Hey you - lets chat. You may be Niantic, you may be an veteran agent to this game or an agent that was linked this to read this rant.
With the release of OPR (now Wayfarer) the hands of cultivating and adjusting the game board became possible for nearly all agents. This helped burn through the backlog that for myself was ticking over at 5 years waiting for results to submitted portals. A great feature that was quickly abused in every way possible whether moving lighthouses across continents, attempting to submit valid portals in invalid locations or submitting moves of portals to drop the links.

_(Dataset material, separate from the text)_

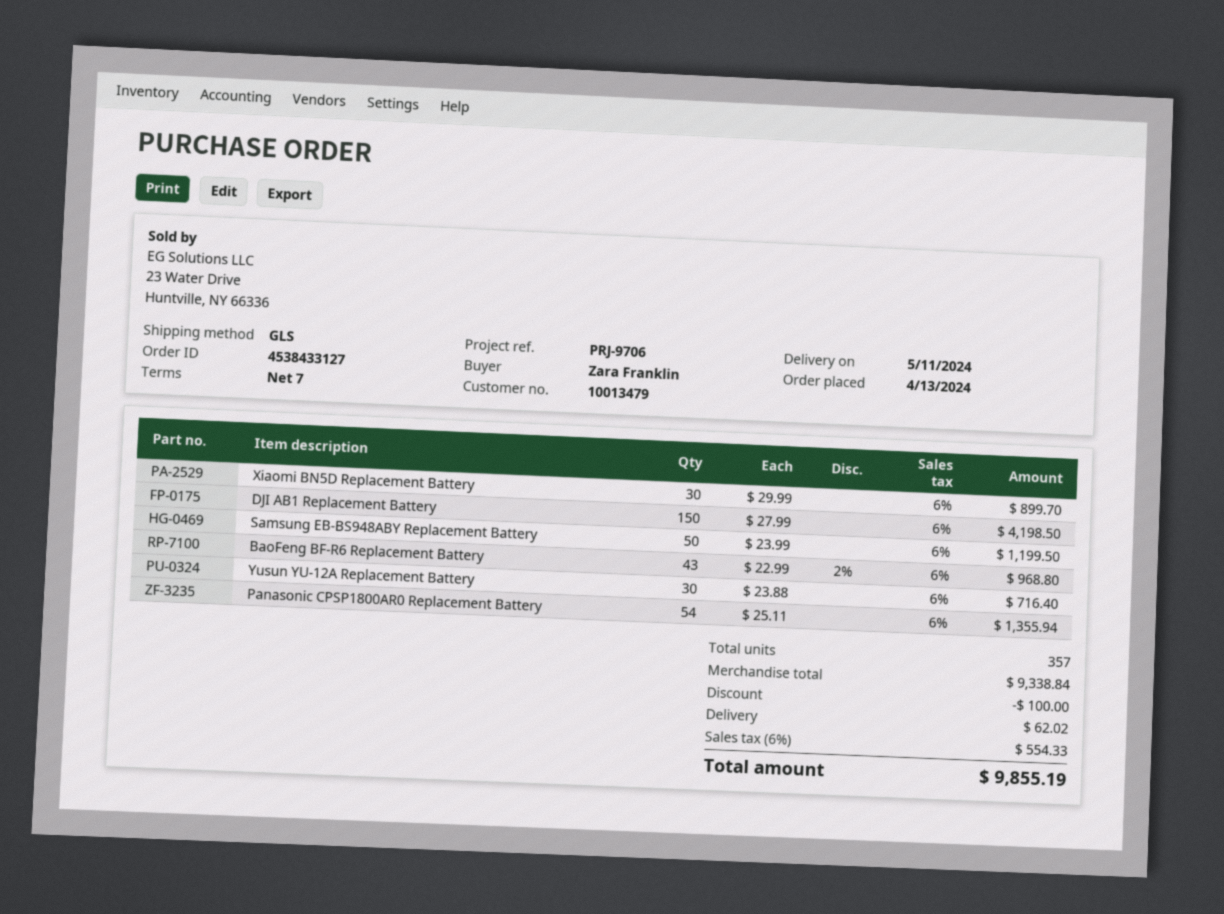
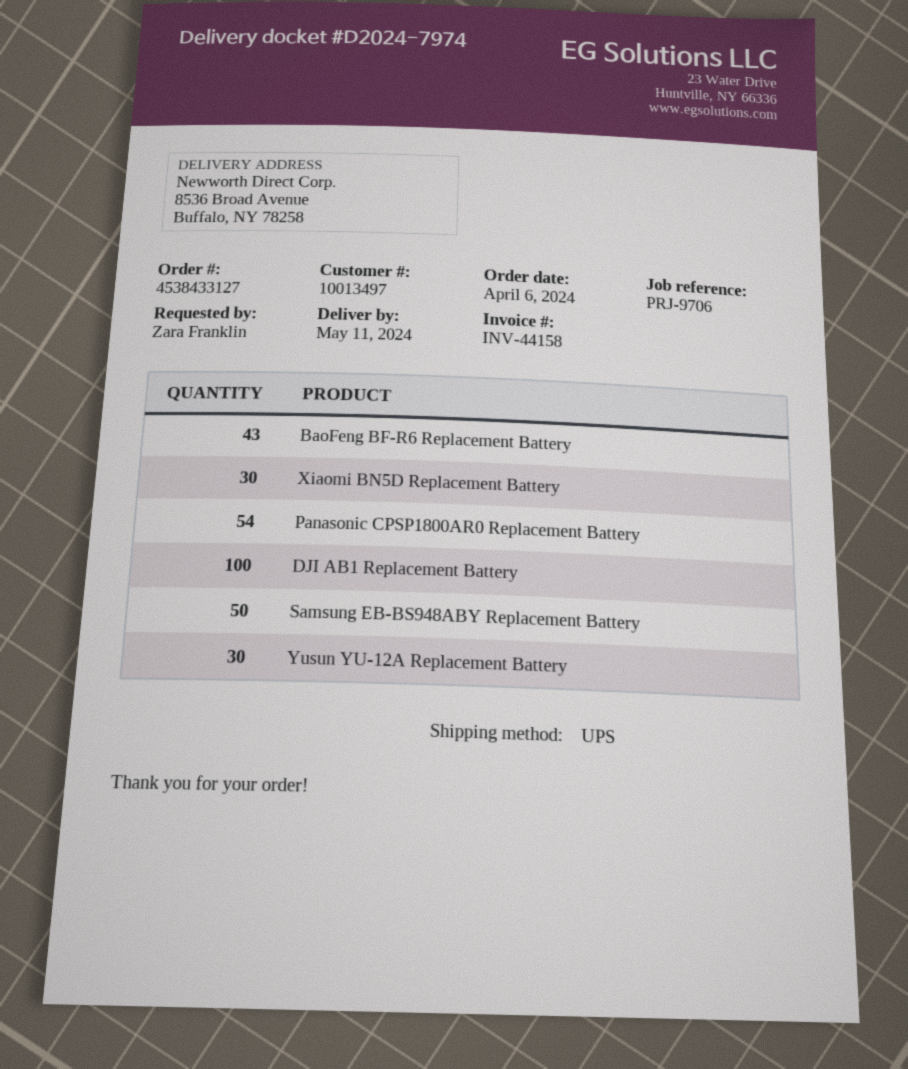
order date: 2024-04-13 -> 2024-04-06
customer number: 10013479 -> 10013497
shipping method: GLS -> UPS
DJI AB1 Replacement Battery: 150 -> 100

My light was quickly was extinguished actually taking part in the Wayfarer, because honestly a couple hundred of Disney portals will burn you out quickly. Kudos to those that take part in keeping the portal network up to date. That is not my cup of tea anymore.
So lets get into the abuse.
First off, its 2021 Niantic. Why are portal moves dropping links? This is incredibly abused and inline with bad actors just flat out spoofing portals. I thought it was isolated incidents, but here I am following chats of 5 different portals within 24 hours that were moved within 10 meters and that is only portals within a few hours drive of me! I can think of a few options to fix this.
- Delay portal moves until the portal has no links. Even if it takes forever.
- Attempt to "re-make" links after portal move.
- Don't drop links. Only "drop" links not possible (ie colliding) after move.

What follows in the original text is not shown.